**Records for the exercise**

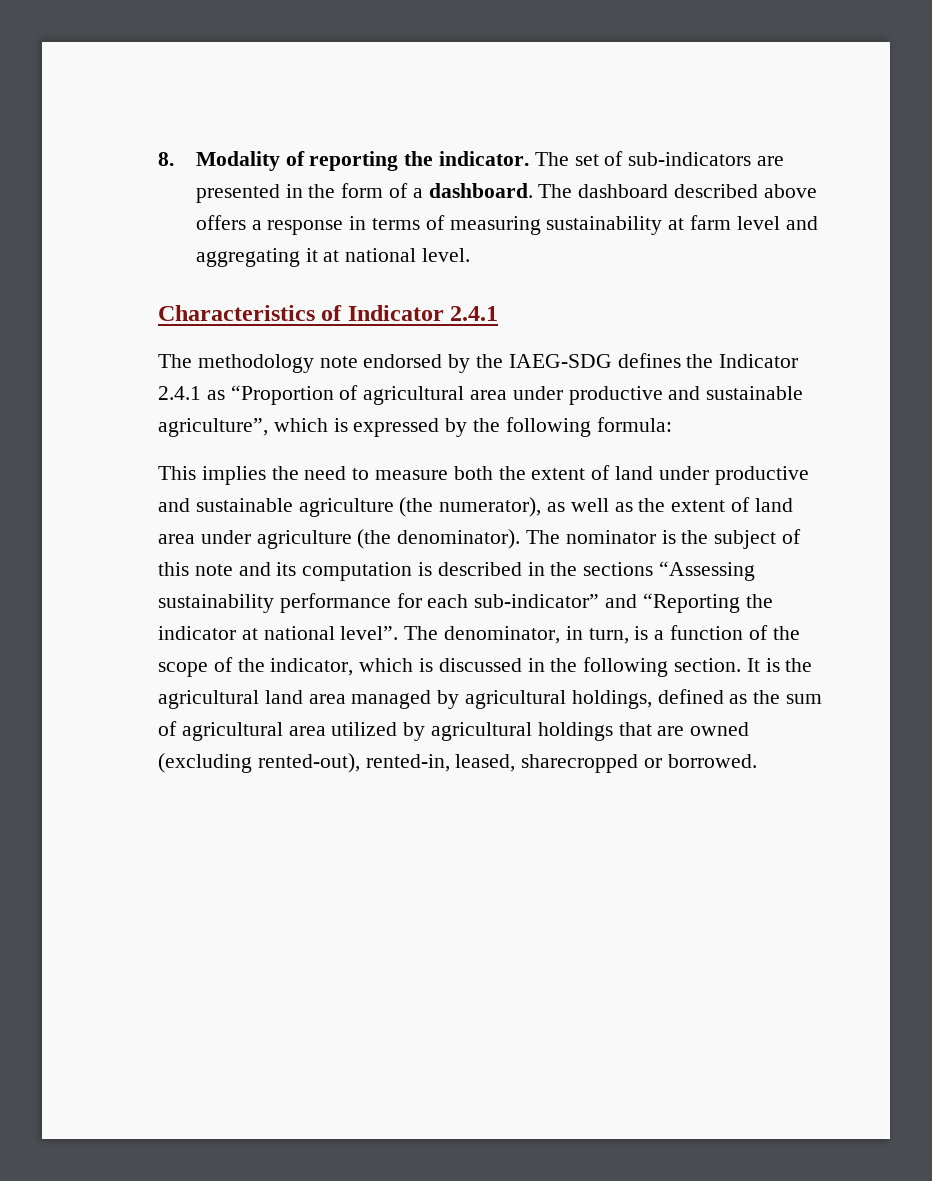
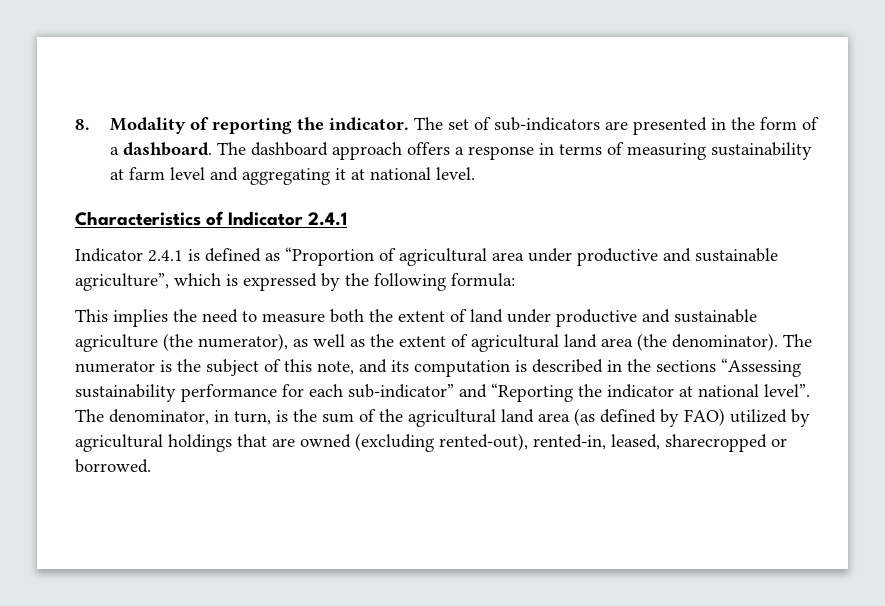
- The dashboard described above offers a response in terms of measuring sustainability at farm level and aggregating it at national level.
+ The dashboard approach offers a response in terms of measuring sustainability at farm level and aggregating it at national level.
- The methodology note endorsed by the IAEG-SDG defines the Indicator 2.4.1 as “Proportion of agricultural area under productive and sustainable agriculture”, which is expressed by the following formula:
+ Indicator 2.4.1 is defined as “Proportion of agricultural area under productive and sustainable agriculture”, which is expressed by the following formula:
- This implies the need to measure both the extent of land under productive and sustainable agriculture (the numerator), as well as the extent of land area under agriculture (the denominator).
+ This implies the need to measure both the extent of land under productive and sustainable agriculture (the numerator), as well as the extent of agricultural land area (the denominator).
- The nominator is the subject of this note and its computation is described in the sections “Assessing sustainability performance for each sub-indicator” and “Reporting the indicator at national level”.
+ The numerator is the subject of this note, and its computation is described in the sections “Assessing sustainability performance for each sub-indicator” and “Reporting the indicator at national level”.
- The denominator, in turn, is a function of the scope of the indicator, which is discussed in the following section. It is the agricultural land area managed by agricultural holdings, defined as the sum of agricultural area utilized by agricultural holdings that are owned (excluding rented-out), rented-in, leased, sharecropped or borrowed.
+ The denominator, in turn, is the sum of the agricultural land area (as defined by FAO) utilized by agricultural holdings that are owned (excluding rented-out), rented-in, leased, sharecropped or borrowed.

**Directions**
Filter the entries above down to the lines that contain "each".

**Result**
- The nominator is the subject of this note and its computation is described in the sections “Assessing sustainability performance for each sub-indicator” and “Reporting the indicator at national level”.
+ The numerator is the subject of this note, and its computation is described in the sections “Assessing sustainability performance for each sub-indicator” and “Reporting the indicator at national level”.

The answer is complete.